Not long after, another account, @FuzzAlert, tweets, “A new speed trap was set near 201-299 East Montgomery Street, Villa Rica, GA 30180” and links to a map with the location pinpointed. Early the next morning, the account reports another speed trap in Villa Rica, this one on Veterans Memorial Highway near Andy Mountain Road.
In the emerging social media scene, this could be described as an unintended consequence. It’s taking place worldwide, but there is little consensus on what should be done. Brazil has gone so far as to sue Twitter, demanding that the micro-blogging site suspend the accounts of users who tip drivers off to police roadblocks and radar traps.
American First Amendment laws may prevent similar action here, but not everyone here agrees that it’s a major problem. Tom Mackel, chief of police for the University of West Georgia, says Twitter can’t stop you from getting pulled over if you’re acting reckless.
“You’re not going to get the benefit you think you will,” he said. “It could actually be a benefit because people might think twice about going out if they know there is a road check, or they may use a designated driver.”
Mackel acknowledged that social media sharing of police activity is nearly impossible to combat, but he isn’t worried. For one, law enforcement road blocks don’t stay in one place all that long, and police radio scanners have been available to the public for decades. Not to mention that patrol cars tend to circle areas near a road block for drivers trying to avoid it, and on nights like New Year’s Eve patrols are stepped up everywhere.
“People want to know what the police are doing,” Mackel said. “It’s interesting. That’s why cop shows are popular.”
As far as shutting down accounts that share such information, Mackel says it might not be wise even if it could stand legal scrutiny.
“It’s not like they are doing anything that’s going to bring civilization to its knees,” said Mackel. “It needs to be in perspective if we censor this.”
Law enforcement has also solved crimes through social media. Last spring, Douglasville police tracked down four teenagers who burned down a historic mill through a Facebook tip.
Amber Smallwood is a mass communication professor at UWG who studies social media. She says Twitter and Facebook are double-edged swords in many ways.
“Using Twitter to avoid police road blocks is disappointing, but I’m not necessarily surprised,” she said. “That’s the way people, specifically younger people, tend to communicate rather than through phone calls or text messages. They will use social media to find out what’s going on. If they were talking about plans for the night then that’s just one thread.”
Twitter, Facebook and other social media make what were once private conversations public. It isn’t always pretty, but Smallwood says it reveals what was already being talked about, just not seen by everyone.

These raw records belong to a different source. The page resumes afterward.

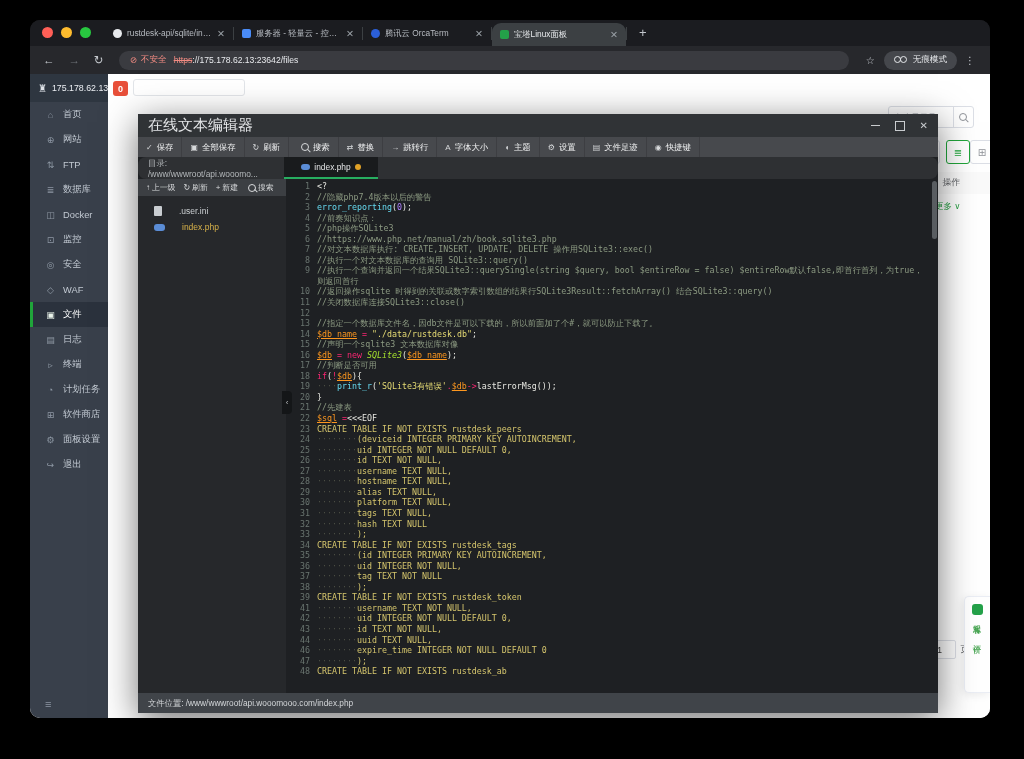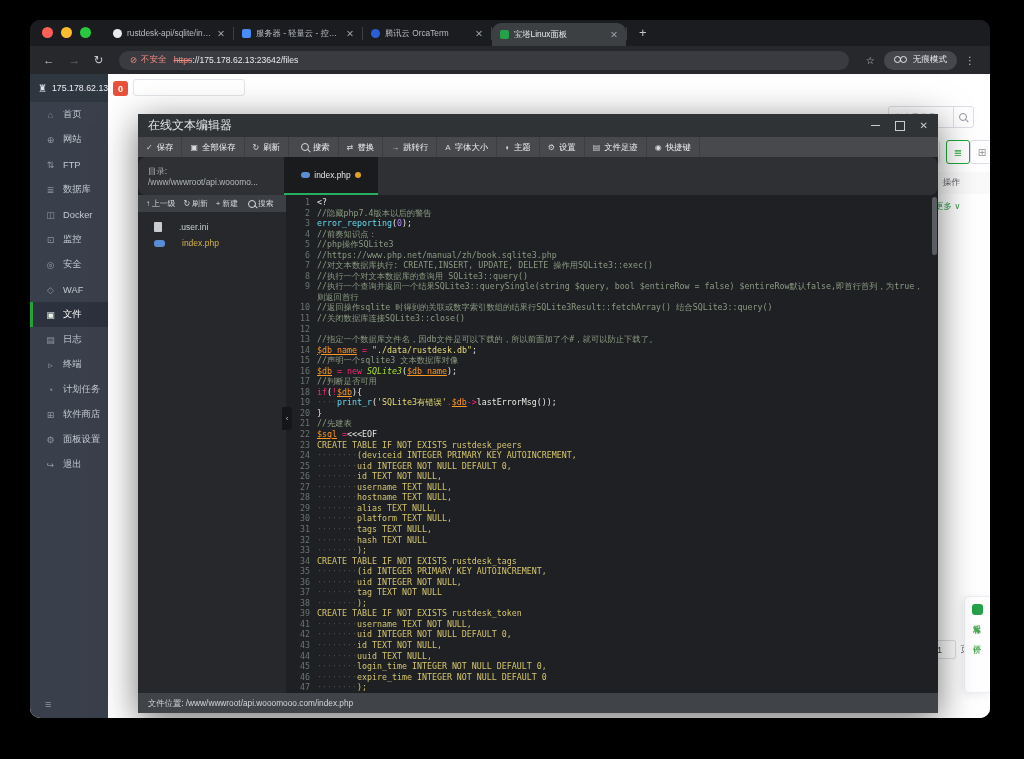--- a/index.html
+++ b/index.html
@@ -84,30 +84,30 @@
   .fw-logo{width:11px;height:11px;background:#24a149;border-radius:3px;margin-bottom:1px;}
   .fw-txt{writing-mode:vertical-lr;letter-spacing:1px;}
   .fw-pen{font-size:8px;margin-top:5px;}
   .page-footer{position:absolute;left:0;right:0;top:624px;text-align:center;font-size:8px;color:#8f959b;}
   .page-footer .flink{color:#3aa04a;}
   .page-footer .fsep{color:#c9cdd2;margin:0 3px;}
   
   .editor{position:absolute;left:108px;top:94px;width:800px;height:599px;background:#1e2023;
           box-shadow:0 8px 34px rgba(0,0,0,.55);z-index:50;display:flex;flex-direction:column;}
   .ed-title{height:23px;background:#303336;display:flex;align-items:center;padding:0 10px;flex:none;}
-  .ed-title .t{color:#e4e6e8;font-size:12px;}
+  .ed-title .t{color:#e4e6e8;font-size:15px;}
   .ed-ctrl{margin-left:auto;display:flex;align-items:center;gap:15px;color:#c9cccf;}
   .ctrl-min{width:9px;height:1px;background:#c9cccf;display:inline-block;}
   .ctrl-max{width:8px;height:8px;border:1px solid #c9cccf;display:inline-block;}
   .ctrl-x{font-size:10px;}
   .ed-toolbar{height:20px;background:#47494d;display:flex;align-items:stretch;flex:none;}
   .ed-btn{display:flex;align-items:center;gap:4px;padding:0 8px;font-size:8.4px;color:#f0f1f2;
           border-right:1px solid rgba(0,0,0,.14);}
   .ed-btn .g{font-size:8px;color:#d7d9db;}
-  .dir-row{height:38px;background:#2e3033;display:flex;align-items:stretch;flex:none;border-radius:8px;}
+  .dir-row{height:22px;background:#2e3033;display:flex;align-items:stretch;flex:none;border-radius:8px;}
   .dir-label{display:flex;align-items:center;padding-left:10px;color:#b4b8bb;font-size:8.4px;width:130px;flex:none;}
   .file-tab{margin-left:6px;width:94px;background:#191b1d;border-bottom:2px solid #27ae60;
             display:flex;align-items:center;justify-content:center;gap:4px;color:#e4e5e6;font-size:8.4px;flex:none;}
   .phpb{width:11px;height:7px;background:#5b8dd6;border-radius:3px;display:inline-block;flex:none;}
   .phpb.small{width:9px;height:6px;}
   .mod-dot{width:6px;height:6px;background:#e0a126;border-radius:50%;display:inline-block;flex:none;}
   .ed-body{flex:1;display:flex;position:relative;overflow:hidden;}
   .tree{width:148px;background:#26282b;flex:none;display:flex;flex-direction:column;}
   .tree-bar{height:17px;background:#3c3f43;display:flex;align-items:center;padding:0 4px;flex:none;}
   .tree-btn{display:flex;align-items:center;gap:2px;color:#d8dadc;font-size:7.8px;padding:0 4px;}
@@ -679,24 +679,20 @@
           <div class="cl">
             <span class="ln">43</span>
             <span class="lc"><span class="tk-ws">········</span><span class="tk-sql">id TEXT NOT NULL,</span></span>
           </div>
 
           <div class="cl">
             <span class="ln">44</span>
             <span class="lc"><span class="tk-ws">········</span><span class="tk-sql">uuid TEXT NULL,</span></span>
           </div>
 
-          <div class="cl">
-            <span class="ln">45</span>
-            <span class="lc"><span class="tk-ws">········</span><span class="tk-sql">login_time INTEGER NOT NULL DEFAULT 0,</span></span>
-          </div>
 
           <div class="cl">
             <span class="ln">46</span>
             <span class="lc"><span class="tk-ws">········</span><span class="tk-sql">expire_time INTEGER NOT NULL DEFAULT 0</span></span>
           </div>
 
           <div class="cl">
             <span class="ln">47</span>
             <span class="lc"><span class="tk-ws">········</span><span class="tk-sql">);</span></span>
           </div>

“In some ways you wish people wouldn’t talk about things, but thank goodness they do,” she said. “Think about political season when a candidate might say something horrible. I think, ‘they shouldn’t be allowed to say that,’ but then I think it’s good that they do, because now I know what they stand for.”
Once it’s on Twitter or Facebook, the police see it too.
“It lets the police know what’s being shared, and they can move the road block or check any alternate routes being discussed,” said Smallwood. “It’s sort of a cat and mouse game.”